Print the entries below exactly as they appear, from the first line up to and including the line with "32px; color:#dfe3e8; font-size: 14px; cursor: pointer;". Do not print any pictures.

Items from a dataset:
__________________________________________________

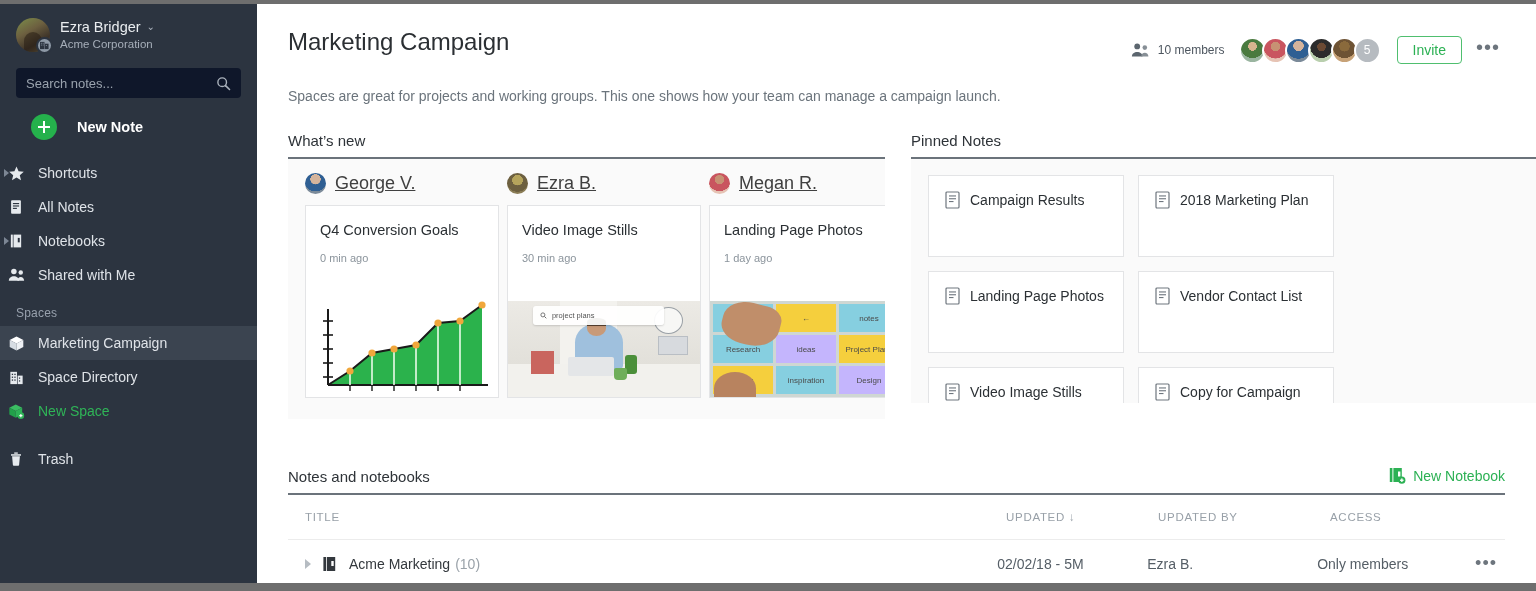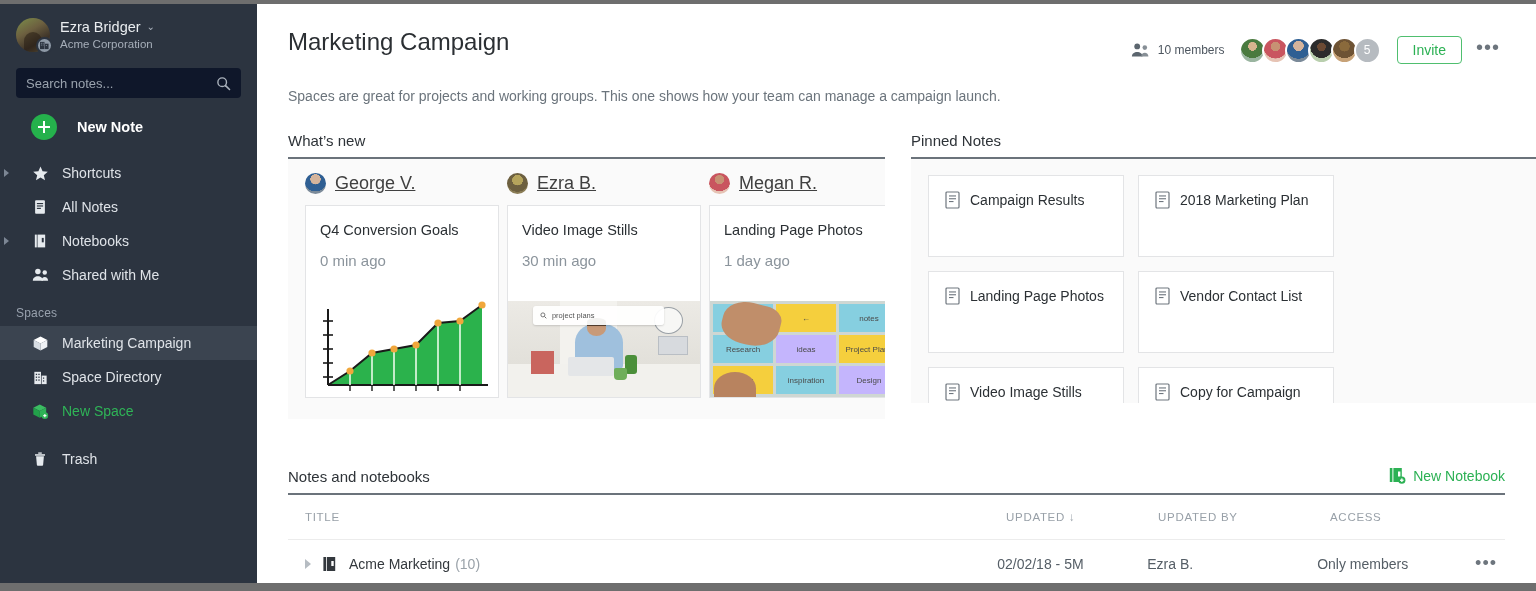--- a/index.html
+++ b/index.html
@@ -81,21 +81,21 @@
   }
   .plus-circle::after {
     content:""; position:absolute; width:2px; height:12px; background:#fff;
   }
   .plus-circle { position: relative; }
   .new-note-label { color:#fff; font-size: 14.5px; font-weight: bold; }
 
   .nav { margin-top: 2px; }
   .nav-item {
     display:flex; align-items:center; height: 34px;
-    padding-left: 32px; color:#dfe3e8; font-size: 14px; cursor: pointer;
+    padding-left: 8px; color:#dfe3e8; font-size: 14px; cursor: pointer;
     position: relative;
   }
   .nav-item .tri {
     position:absolute; left:4px; width:0; height:0;
     border-left: 5px solid #7c8694; border-top: 4px solid transparent; border-bottom: 4px solid transparent;
   }
   .nav-item .ico { width: 20px; height: 18px; margin-right: 10px; flex:none; display:flex; align-items:center; }
   .nav-item .ico svg { display:block; }
   .nav-item.active { background: #3b4450; }
   .nav-item.green { color: #2fb457; }
@@ -151,21 +151,21 @@
   .wn-row { display:flex; gap: 8px; padding-left: 17px; }
   .wn-col { width: 194px; flex:none; }
   .wn-author { display:flex; align-items:center; gap:9px; margin-bottom: 11px; }
   .wn-av { width:21px; height:21px; border-radius:50%; flex:none; overflow:hidden; }
   .wn-author-name { font-size: 18px; color:#404040;text-decoration:underline; }
   .wn-card {
     background:#fff; border:1px solid #e3e4e6; height: 193px; overflow:hidden;
     display:flex; flex-direction:column;
   }
   .wn-card-title { font-size: 14.5px; color:#2b3034; padding: 15px 14px 0 14px; line-height: 19px; }
-  .wn-card-time { font-size: 15px; color:#8b949c; padding: 12px 14px 0 14px; }
+  .wn-card-time { font-size: 11px; color:#8b949c; padding: 12px 14px 0 14px; }
   .wn-thumb { margin-top: auto; height: 96px; width:100%; overflow:hidden; position:relative; background:#f4f4f4; }
 
   
   .mini-chart { width:100%; height:100%; display:block; }
 
   
   .photo-desk { position:absolute; inset:0; background:#d9dbd6; }
   .photo-desk .wall { position:absolute; left:0; top:0; right:0; height:66%; background:linear-gradient(180deg,#eceae5,#e2e0da); }
   .photo-desk .panel { position:absolute; left:27%; top:0; width:30%; height:66%; background:#f3f2ee; }
   .photo-desk .desk { position:absolute; left:0; right:0; bottom:0; height:34%; background:#f2f1ed; }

__________________________________________________

ANSWER TO THIS TASK:
--- a/index.html
+++ b/index.html
@@ -81,21 +81,21 @@
   }
   .plus-circle::after {
     content:""; position:absolute; width:2px; height:12px; background:#fff;
   }
   .plus-circle { position: relative; }
   .new-note-label { color:#fff; font-size: 14.5px; font-weight: bold; }
 
   .nav { margin-top: 2px; }
   .nav-item {
     display:flex; align-items:center; height: 34px;
-    padding-left: 32px; color:#dfe3e8; font-size: 14px; cursor: pointer;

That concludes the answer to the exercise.